WHAT THE TASK REQUIRES => Take the material below and reproduce, word for word, only the lines from the line with "были видны сквозь</span>" through the line with "оставить в маг-</span>".

START RECORDS FOR THIS EXERCISE

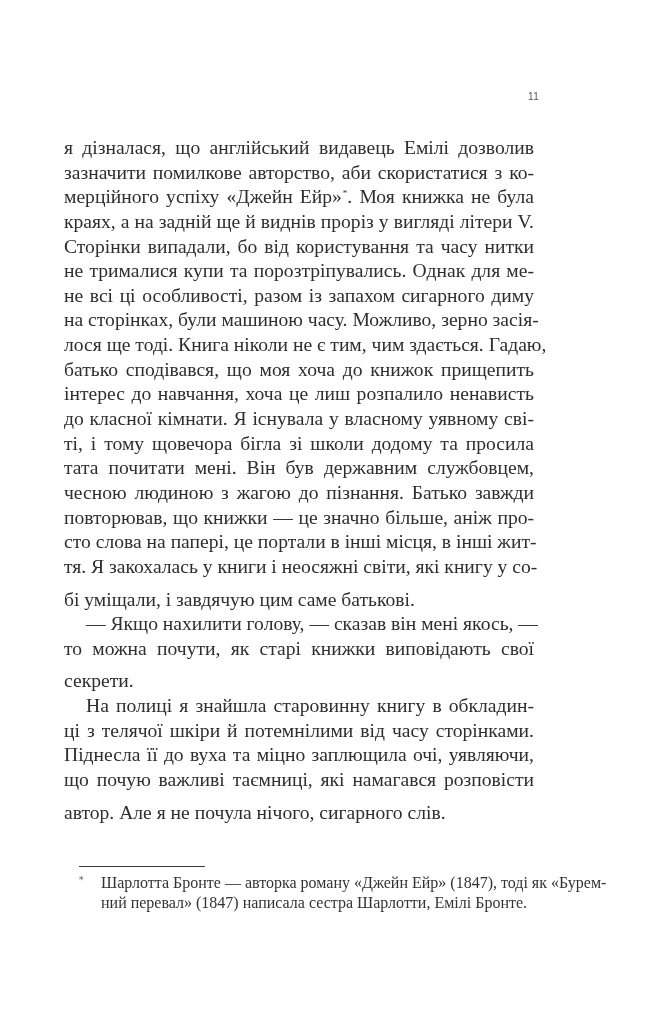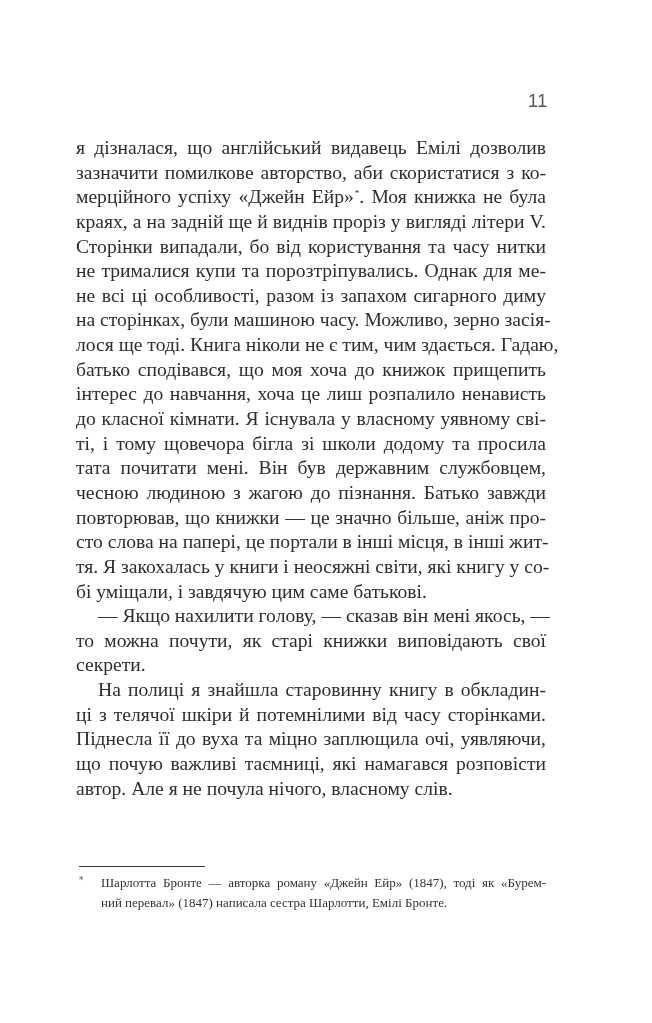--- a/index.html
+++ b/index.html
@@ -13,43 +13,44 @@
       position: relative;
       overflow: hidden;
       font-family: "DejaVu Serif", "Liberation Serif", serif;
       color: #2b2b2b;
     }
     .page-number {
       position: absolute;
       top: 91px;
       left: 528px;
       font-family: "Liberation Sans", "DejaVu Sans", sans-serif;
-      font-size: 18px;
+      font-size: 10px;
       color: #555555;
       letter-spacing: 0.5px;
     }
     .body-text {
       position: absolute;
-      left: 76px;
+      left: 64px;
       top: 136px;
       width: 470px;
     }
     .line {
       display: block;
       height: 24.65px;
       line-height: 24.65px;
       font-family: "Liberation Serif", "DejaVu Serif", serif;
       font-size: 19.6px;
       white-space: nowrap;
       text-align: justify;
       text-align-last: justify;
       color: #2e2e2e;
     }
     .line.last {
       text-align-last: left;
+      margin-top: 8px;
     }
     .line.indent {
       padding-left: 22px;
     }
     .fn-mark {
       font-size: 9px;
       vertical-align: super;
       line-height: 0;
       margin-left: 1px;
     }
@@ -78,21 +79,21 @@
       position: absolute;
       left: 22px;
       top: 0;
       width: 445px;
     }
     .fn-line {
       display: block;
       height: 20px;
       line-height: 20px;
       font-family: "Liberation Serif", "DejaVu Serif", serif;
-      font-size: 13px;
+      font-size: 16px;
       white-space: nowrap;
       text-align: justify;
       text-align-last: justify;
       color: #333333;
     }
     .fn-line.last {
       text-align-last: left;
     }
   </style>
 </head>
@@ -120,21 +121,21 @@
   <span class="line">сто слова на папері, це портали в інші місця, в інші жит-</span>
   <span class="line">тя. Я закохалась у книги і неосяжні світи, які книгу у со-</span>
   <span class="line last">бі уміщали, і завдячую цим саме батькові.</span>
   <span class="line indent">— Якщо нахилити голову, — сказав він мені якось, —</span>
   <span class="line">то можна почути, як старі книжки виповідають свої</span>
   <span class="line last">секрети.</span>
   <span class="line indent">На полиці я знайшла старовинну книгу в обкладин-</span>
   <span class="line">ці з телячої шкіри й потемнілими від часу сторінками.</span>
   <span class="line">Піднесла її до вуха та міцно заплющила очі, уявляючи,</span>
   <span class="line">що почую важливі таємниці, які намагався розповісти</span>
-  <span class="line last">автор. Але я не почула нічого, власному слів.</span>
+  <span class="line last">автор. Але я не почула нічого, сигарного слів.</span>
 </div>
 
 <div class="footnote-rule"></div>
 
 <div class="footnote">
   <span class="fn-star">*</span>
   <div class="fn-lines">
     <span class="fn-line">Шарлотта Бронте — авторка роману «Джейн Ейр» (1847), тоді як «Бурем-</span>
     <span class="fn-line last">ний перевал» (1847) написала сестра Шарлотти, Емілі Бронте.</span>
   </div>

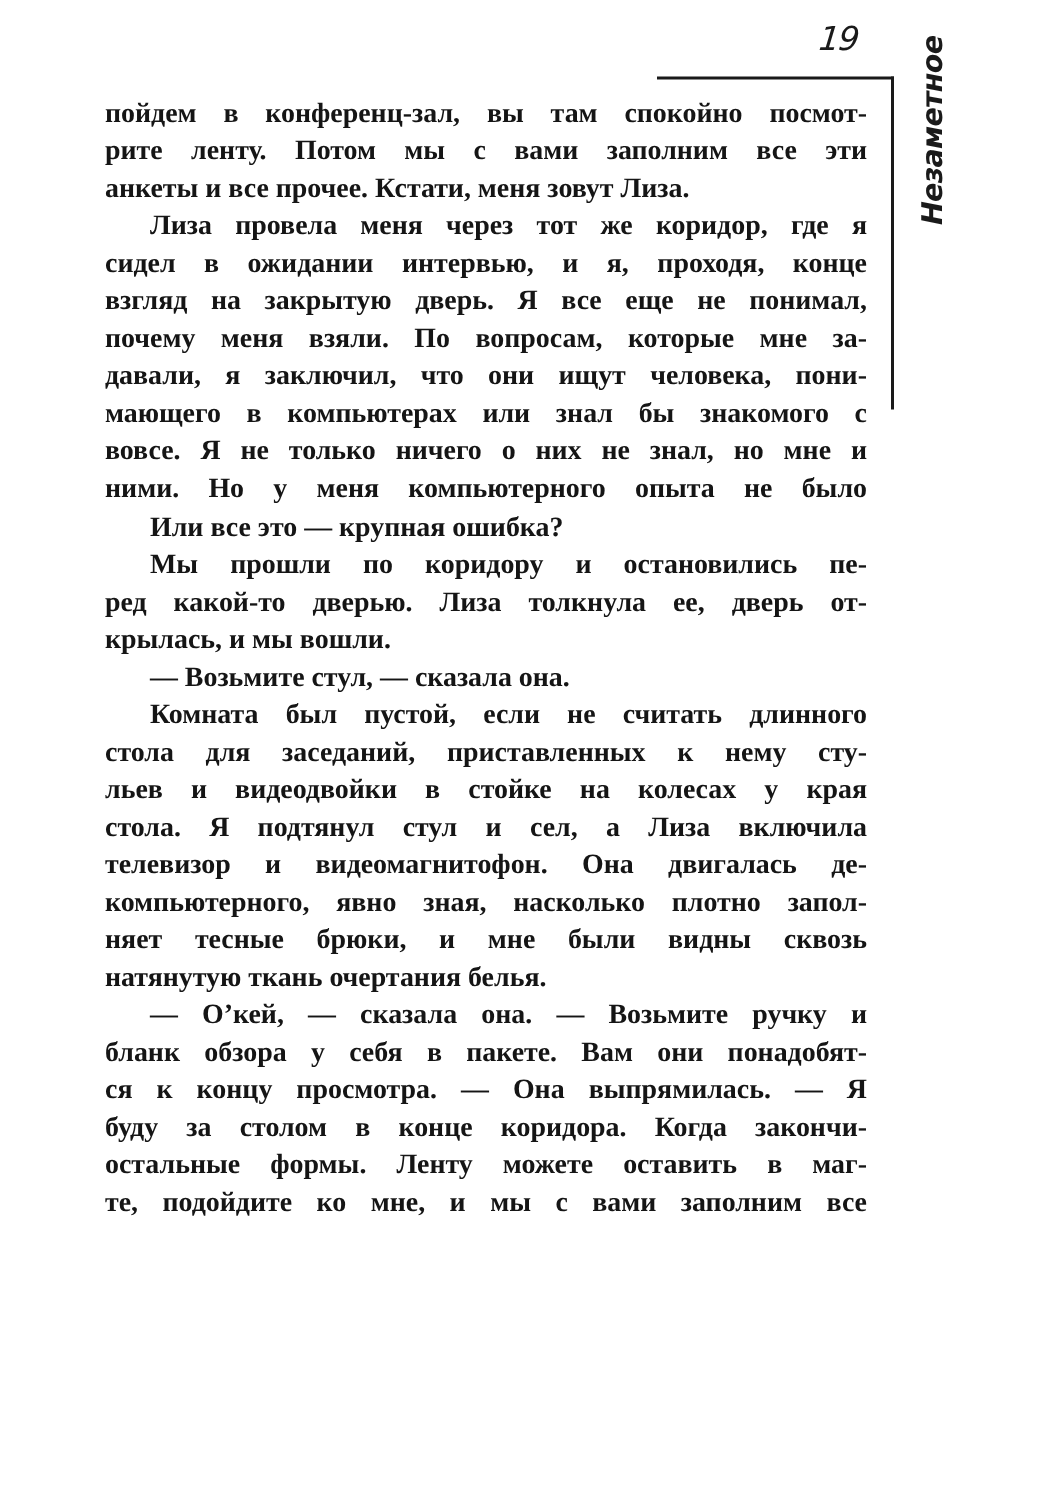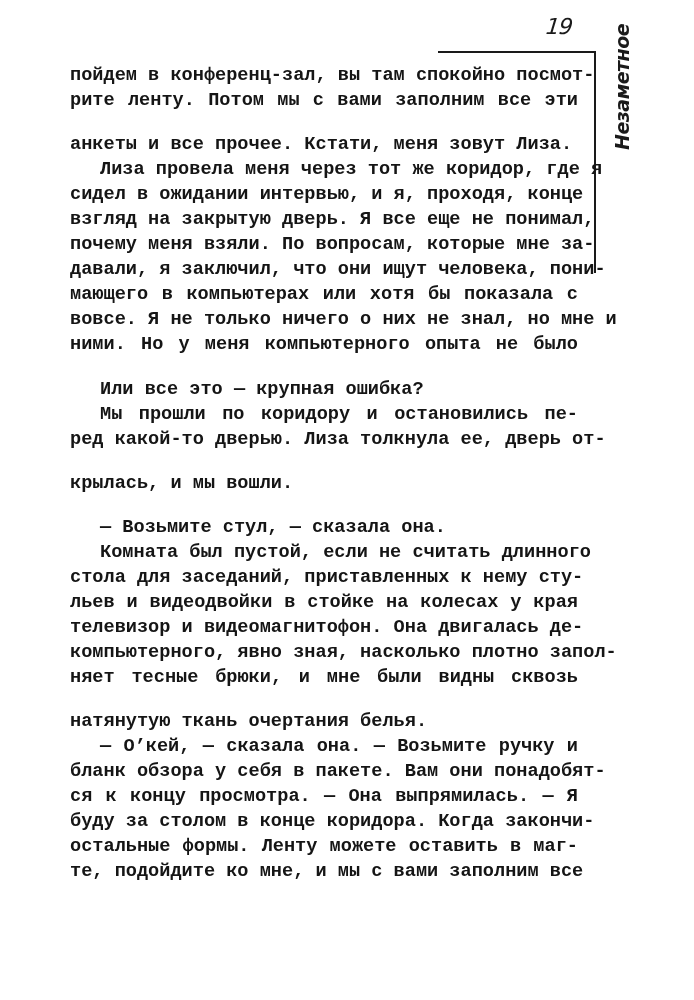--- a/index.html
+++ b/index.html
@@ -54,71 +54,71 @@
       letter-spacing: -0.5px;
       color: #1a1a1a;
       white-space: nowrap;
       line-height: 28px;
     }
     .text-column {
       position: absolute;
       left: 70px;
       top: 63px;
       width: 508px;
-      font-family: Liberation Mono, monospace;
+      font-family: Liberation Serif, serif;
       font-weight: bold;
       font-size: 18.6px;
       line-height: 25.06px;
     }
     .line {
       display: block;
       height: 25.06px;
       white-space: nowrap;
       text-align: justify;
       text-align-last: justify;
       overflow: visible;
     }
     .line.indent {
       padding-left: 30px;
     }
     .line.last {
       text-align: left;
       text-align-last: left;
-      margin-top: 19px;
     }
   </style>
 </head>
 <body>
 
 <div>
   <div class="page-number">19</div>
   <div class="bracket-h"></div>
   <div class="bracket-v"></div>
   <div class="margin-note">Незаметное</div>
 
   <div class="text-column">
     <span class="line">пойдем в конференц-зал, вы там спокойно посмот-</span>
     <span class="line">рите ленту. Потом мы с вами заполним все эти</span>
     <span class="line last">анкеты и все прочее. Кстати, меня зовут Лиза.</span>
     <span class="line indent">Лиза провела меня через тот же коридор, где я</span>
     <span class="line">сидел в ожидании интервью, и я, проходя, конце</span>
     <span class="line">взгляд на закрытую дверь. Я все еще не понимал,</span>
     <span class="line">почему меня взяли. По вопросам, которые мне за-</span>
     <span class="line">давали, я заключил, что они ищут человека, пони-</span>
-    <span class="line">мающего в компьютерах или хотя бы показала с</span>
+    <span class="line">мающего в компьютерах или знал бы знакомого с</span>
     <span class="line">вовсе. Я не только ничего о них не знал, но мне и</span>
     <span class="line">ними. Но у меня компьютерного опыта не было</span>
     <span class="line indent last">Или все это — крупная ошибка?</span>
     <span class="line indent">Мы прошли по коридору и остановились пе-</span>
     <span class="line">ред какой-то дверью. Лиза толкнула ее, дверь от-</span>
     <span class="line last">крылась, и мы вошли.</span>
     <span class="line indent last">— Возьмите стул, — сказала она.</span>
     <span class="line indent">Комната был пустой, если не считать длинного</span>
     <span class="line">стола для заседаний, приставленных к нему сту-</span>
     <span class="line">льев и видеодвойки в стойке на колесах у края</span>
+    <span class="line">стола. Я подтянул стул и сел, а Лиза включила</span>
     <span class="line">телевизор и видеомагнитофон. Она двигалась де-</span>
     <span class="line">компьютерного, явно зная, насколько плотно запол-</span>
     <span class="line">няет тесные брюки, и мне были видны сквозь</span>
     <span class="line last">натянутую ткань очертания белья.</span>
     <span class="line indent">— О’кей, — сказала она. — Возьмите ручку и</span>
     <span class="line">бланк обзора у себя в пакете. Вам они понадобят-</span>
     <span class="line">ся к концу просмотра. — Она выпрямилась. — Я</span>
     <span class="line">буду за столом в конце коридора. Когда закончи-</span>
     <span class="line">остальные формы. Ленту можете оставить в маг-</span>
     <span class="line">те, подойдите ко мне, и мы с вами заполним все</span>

END RECORDS FOR THIS EXERCISE

REPLY TO THE TASK =>
     <span class="line">няет тесные брюки, и мне были видны сквозь</span>
     <span class="line last">натянутую ткань очертания белья.</span>
     <span class="line indent">— О’кей, — сказала она. — Возьмите ручку и</span>
     <span class="line">бланк обзора у себя в пакете. Вам они понадобят-</span>
     <span class="line">ся к концу просмотра. — Она выпрямилась. — Я</span>
     <span class="line">буду за столом в конце коридора. Когда закончи-</span>
     <span class="line">остальные формы. Ленту можете оставить в маг-</span>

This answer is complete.